子どもたちの活動量を確保したいと考えると、全員一斉に活動することが一番確実に思えます。一斉に音読する、一斉に答える。こうすることで全員が同時に活動するのでムダがありません。しかしいつも全員で同じように活動できるわけではありません。音読も1人で読もうとすることで、全体で読むより集中して力がつくという側面もあります。そのため順番に音読させるというのもよくある活動です。問題は音読していない子どもが活動しているかどうかです。きちんと教科書を目で追い、友だちの音読を聞いていることが求められます。読み終わった子どももが気を抜かないようにすることも意識しなければいけません。音読していない子どもにとってムダな時間にならないようにすることが大切です。同じことではないにしろ全員が活動することを求めなければなりません。誰かが発表する時には、全員がきちんと聞いていればムダなく活動しているわけです。数人の子どもが活発に意見を交わしているが、他の子どもは議論についていけなくて参加できなくなっていることもよくあります。一見活発で子どもたちが活動しているように見えても、ほとんどの子どもの活動量は確保されていないのです。

一斉の活動でない場合は、それぞれの立場での活動を明確にしておき、きちんとできているかを確認することが大切です。先ほどの音読の例であれば、聞いている時に何をするかを指示しておくのです。例えばどこを読んでいるか指でなぞるように指示すれば、参加できていない子どももすぐに見つけることができます。誰の読み方がよかったかを注意して聞くように指示をして、最後に指名して確認するといったやり方もあるでしょう。
子どもたちの意見を聞く場面であれば、次々に意見を聞くのではなく、必ずその意見に対しての発問をするようにすると、子どもたちに聞く必然性が出てきます。
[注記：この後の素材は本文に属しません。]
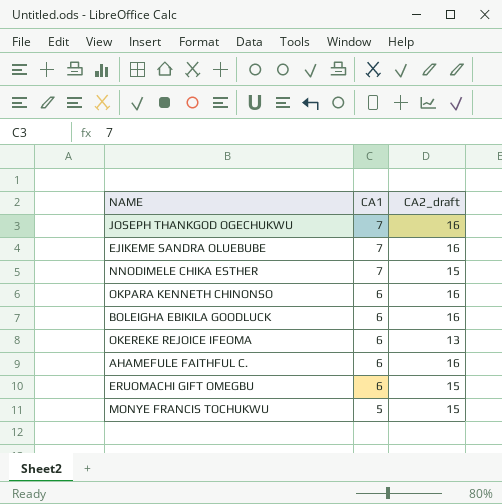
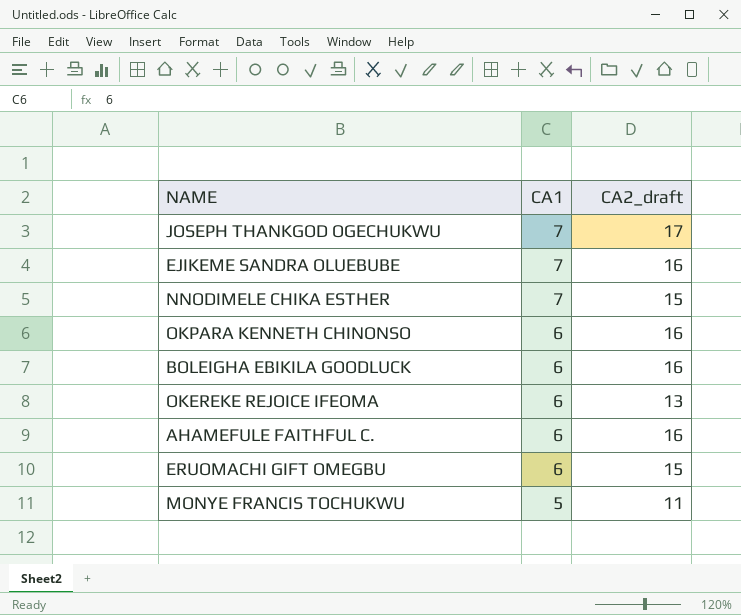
JOSEPH THANKGOD OGECHUKWU | CA2_draft: 16 -> 17
MONYE FRANCIS TOCHUKWU | CA2_draft: 15 -> 11

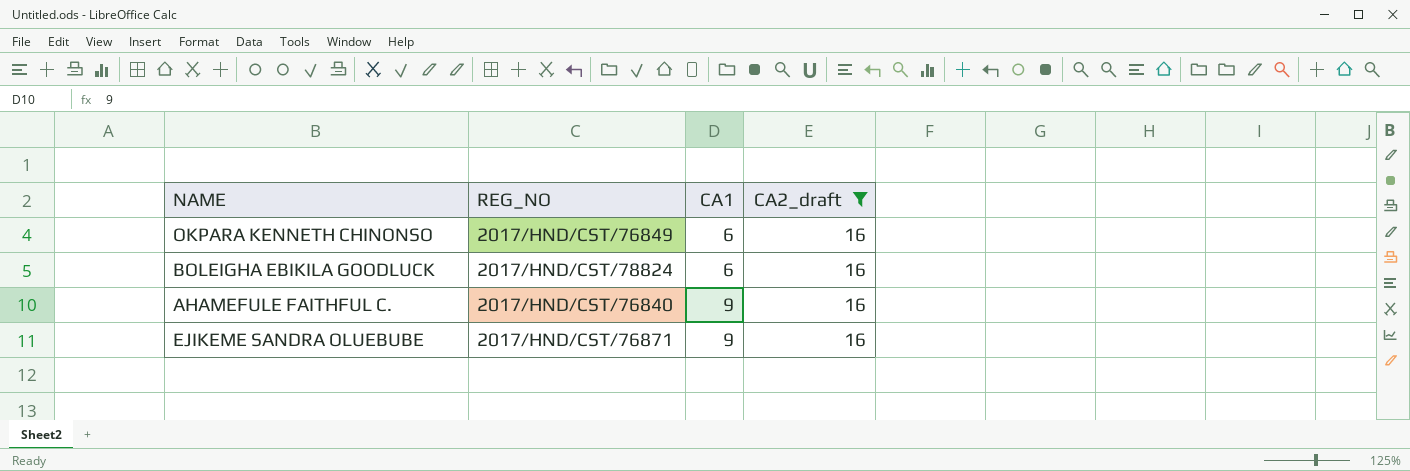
filter: none -> CA2_draft = 16
row order: CA1 descending -> CA1 ascending
column REG_NO | position: none -> 2
AHAMEFULE FAITHFUL C. | CA1: 6 -> 9
EJIKEME SANDRA OLUEBUBE | CA1: 7 -> 9

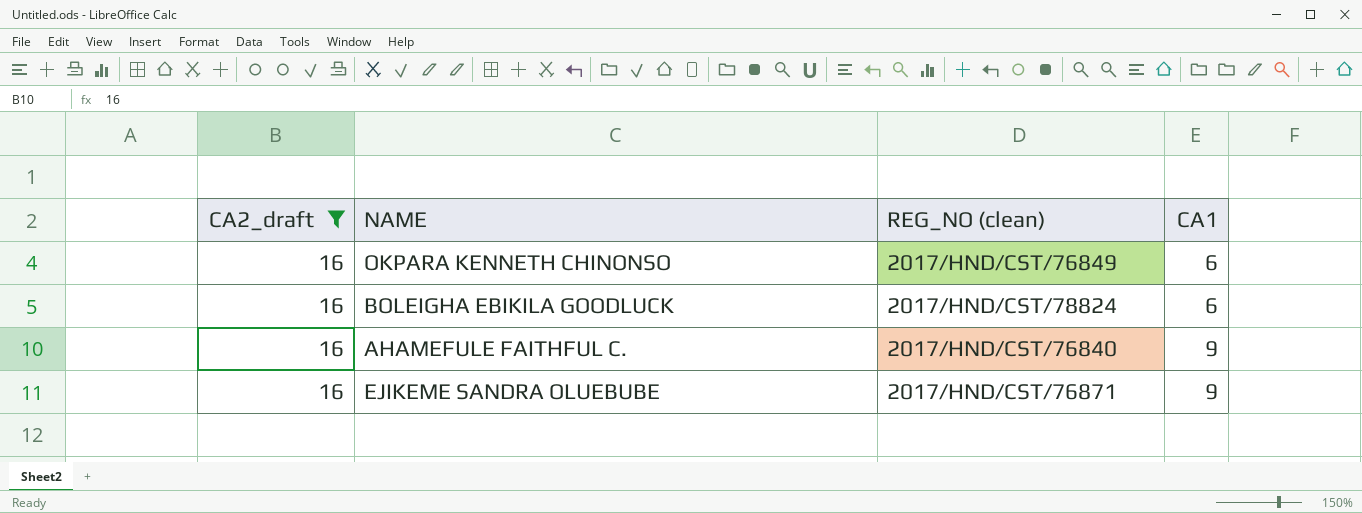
column CA2_draft | position: 4 -> 1
column name: REG_NO -> REG_NO (clean)

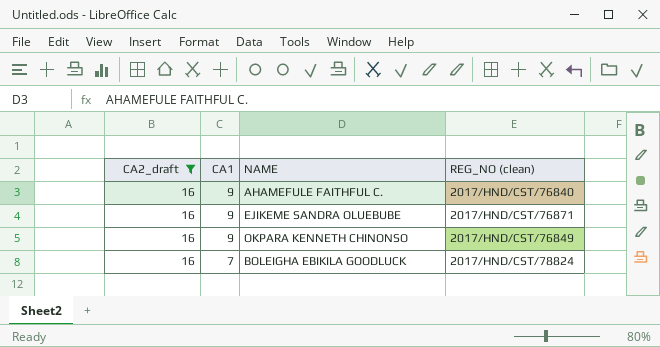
row order: CA1 ascending -> CA1 descending
column CA1 | position: 4 -> 2
OKPARA KENNETH CHINONSO | CA1: 6 -> 9
BOLEIGHA EBIKILA GOODLUCK | CA1: 6 -> 7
よく聞くようにという指示だけでは、なかなか集中して聞きません。自分の意見と違うなら、まだ指名のチャンスがあると挙手しようとうずうずしたり、自分の意見と同じだと思ったら指名されるチャンスがなくなったとがっかりして集中力を失くしたりします。「今の意見に対してどう思う?納得した?どこで納得したか聞かせてくれる」「似た意見の人、どこが同じか聞かせてくれる」「ちょっと違うよという人、どこが違うか聞かせてくれる」というように、その意見を聞くことが必要になる発問をいつもしていれば、子どもたちに聞く必然ができ、集中するようになります。英語であれば、”Do you 〜?” と個別に質問して答えさせた後、答に応じて一斉に”He(She) 〜.” “He(She) doesn’t 〜.” と言わせたり、”Does he(she) 〜?” “What does he(she) 〜?” と質問したりすると聞く必然性が増します。

子どもたちの活動量を確保することを考えるのであれば、指名された子ども、代表となっている子ども以外の子どもたちに明確な指示を与え、その必然性を与えることや確認することが大切になります。全員が活動することを常に意識してほしいと思います。